━━━ ENTRIES SHOWN

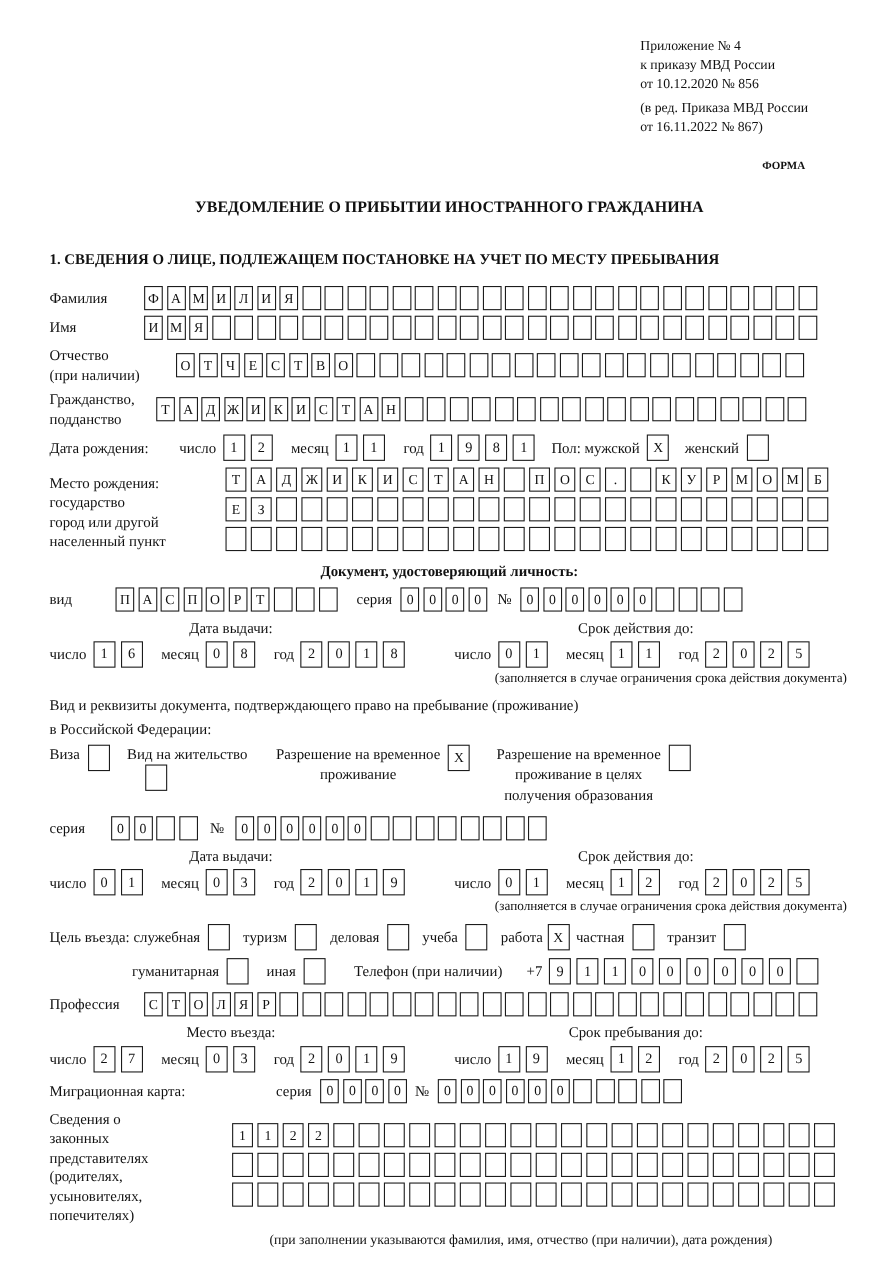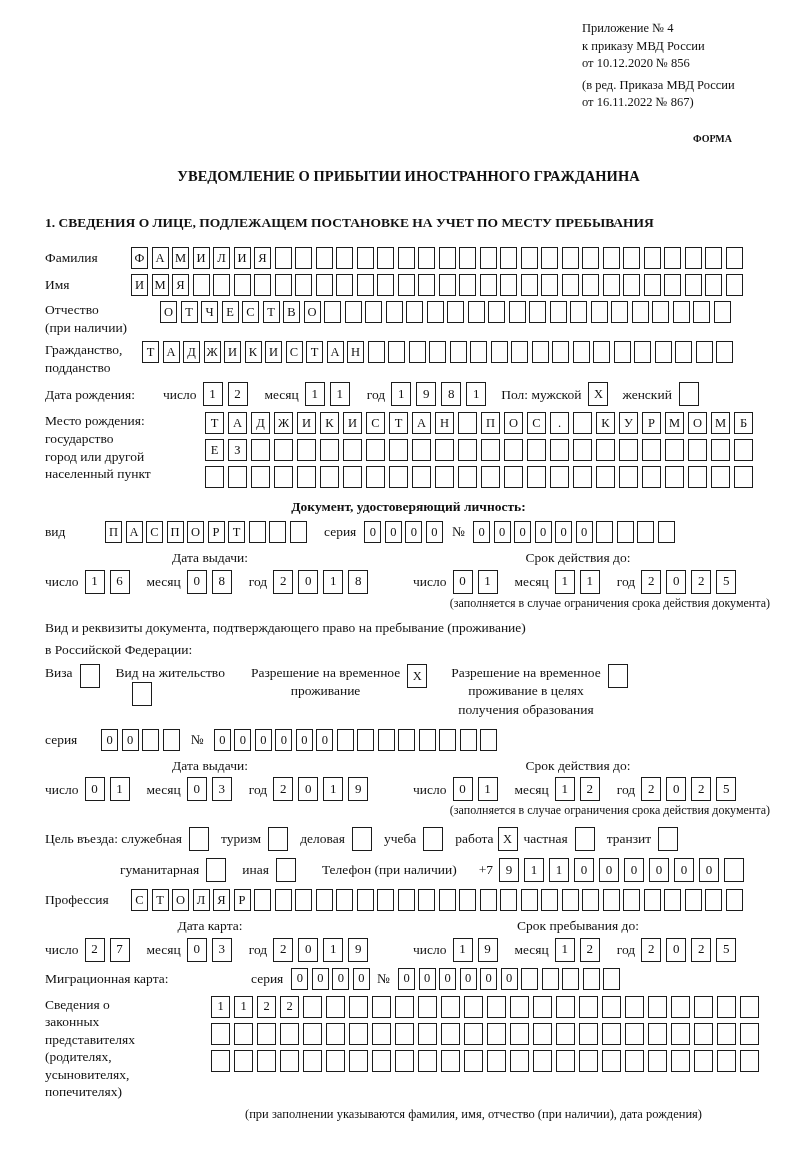--- a/index.html
+++ b/index.html
@@ -1,29 +1,29 @@
 <!DOCTYPE html>
 <html><head>
 <meta charset="utf-8">
 <style>
   html,body{margin:0;padding:0;background:#fff;}
   .page{
     width:800px;height:1163px;box-sizing:border-box;
-    padding:20px 28px 16px 45px;overflow:hidden;
+    padding:33px 28px 16px 45px;overflow:hidden;
     font-family:"Liberation Serif","DejaVu Serif",serif;color:#111;
     font-size:13.5px;line-height:1.3;
   }
   .hdr-block{margin-left:auto;width:190px;font-size:12.5px;line-height:1.4;}
   .hdr-gap{height:4px;}
   .forma{ text-align:right;padding-right:40px;font-weight:bold;font-size:10px;margin-top:20px;}
   .title{ text-align:center;font-weight:bold;font-size:14.5px;line-height:1.6;margin-top:20px;}
   .title .uline{display:inline-block;width:55px;border-bottom:2px solid #333;margin-left:10px;vertical-align:baseline;}
   .sec-heading{font-weight:bold;font-size:13.5px;text-align:left;margin-top:26px;margin-bottom:16px;}
   .row{display:flex;align-items:center;margin-bottom:5px;}
-  .row-top{display:flex;align-items:flex-start;margin-bottom:5px;}
+  .row-top{display:flex;align-items:center;margin-bottom:5px;}
   .lbl{flex:0 0 auto;}
   .lw86{width:86px;}
   .lw113{width:115px;}
   .lw97{width:97px;}
   .lw160{width:160px;}
   .lw60{width:60px;}
   .lw165{width:166px;}
   .cells{white-space:nowrap;display:inline-block;}
   .cell{
     display:inline-flex;align-items:center;justify-content:center;box-sizing:border-box;
@@ -257,21 +257,21 @@
     <span class="cells lgc"><span class="cell cell-lg">9</span><span class="cell cell-lg">1</span><span class="cell cell-lg">1</span><span class="cell cell-lg">0</span><span class="cell cell-lg">0</span><span class="cell cell-lg">0</span><span class="cell cell-lg">0</span><span class="cell cell-lg">0</span><span class="cell cell-lg">0</span><span class="cell cell-lg"></span></span>
   </div>
 
   <div class="row">
     <span class="lbl lw86">Профессия</span>
     <span class="cells"><span class="cell">С</span><span class="cell">Т</span><span class="cell">О</span><span class="cell">Л</span><span class="cell">Я</span><span class="cell">Р</span><span class="cell"></span><span class="cell"></span><span class="cell"></span><span class="cell"></span><span class="cell"></span><span class="cell"></span><span class="cell"></span><span class="cell"></span><span class="cell"></span><span class="cell"></span><span class="cell"></span><span class="cell"></span><span class="cell"></span><span class="cell"></span><span class="cell"></span><span class="cell"></span><span class="cell"></span><span class="cell"></span><span class="cell"></span><span class="cell"></span><span class="cell"></span><span class="cell"></span><span class="cell"></span><span class="cell"></span></span>
   </div>
 
   <div class="two-col mt6">
     <div class="col-l">
-      <div class="col-hd">Дата карта:</div>
+      <div class="col-hd">Место въезда:</div>
       <span class="dgroup">
         <span class="dl">число</span>
         <span class="cells lgc"><span class="cell cell-lg">2</span><span class="cell cell-lg">7</span></span>
         <span class="dl2">месяц</span>
         <span class="cells lgc"><span class="cell cell-lg">0</span><span class="cell cell-lg">3</span></span>
         <span class="dl2">год</span>
         <span class="cells lgc"><span class="cell cell-lg">2</span><span class="cell cell-lg">0</span><span class="cell cell-lg">1</span><span class="cell cell-lg">9</span></span>
       </span>
     </div>
     <div class="col-r">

━━━━━━

> _YOUR TASK_:
Review the entries above and return every line where "display" appears.

> _EXPECTED ANSWER_:
   .title .uline{display:inline-block;width:55px;border-bottom:2px solid #333;margin-left:10px;vertical-align:baseline;}
   .row{display:flex;align-items:center;margin-bottom:5px;}
-  .row-top{display:flex;align-items:flex-start;margin-bottom:5px;}
+  .row-top{display:flex;align-items:center;margin-bottom:5px;}
   .cells{white-space:nowrap;display:inline-block;}
     display:inline-flex;align-items:center;justify-content:center;box-sizing:border-box;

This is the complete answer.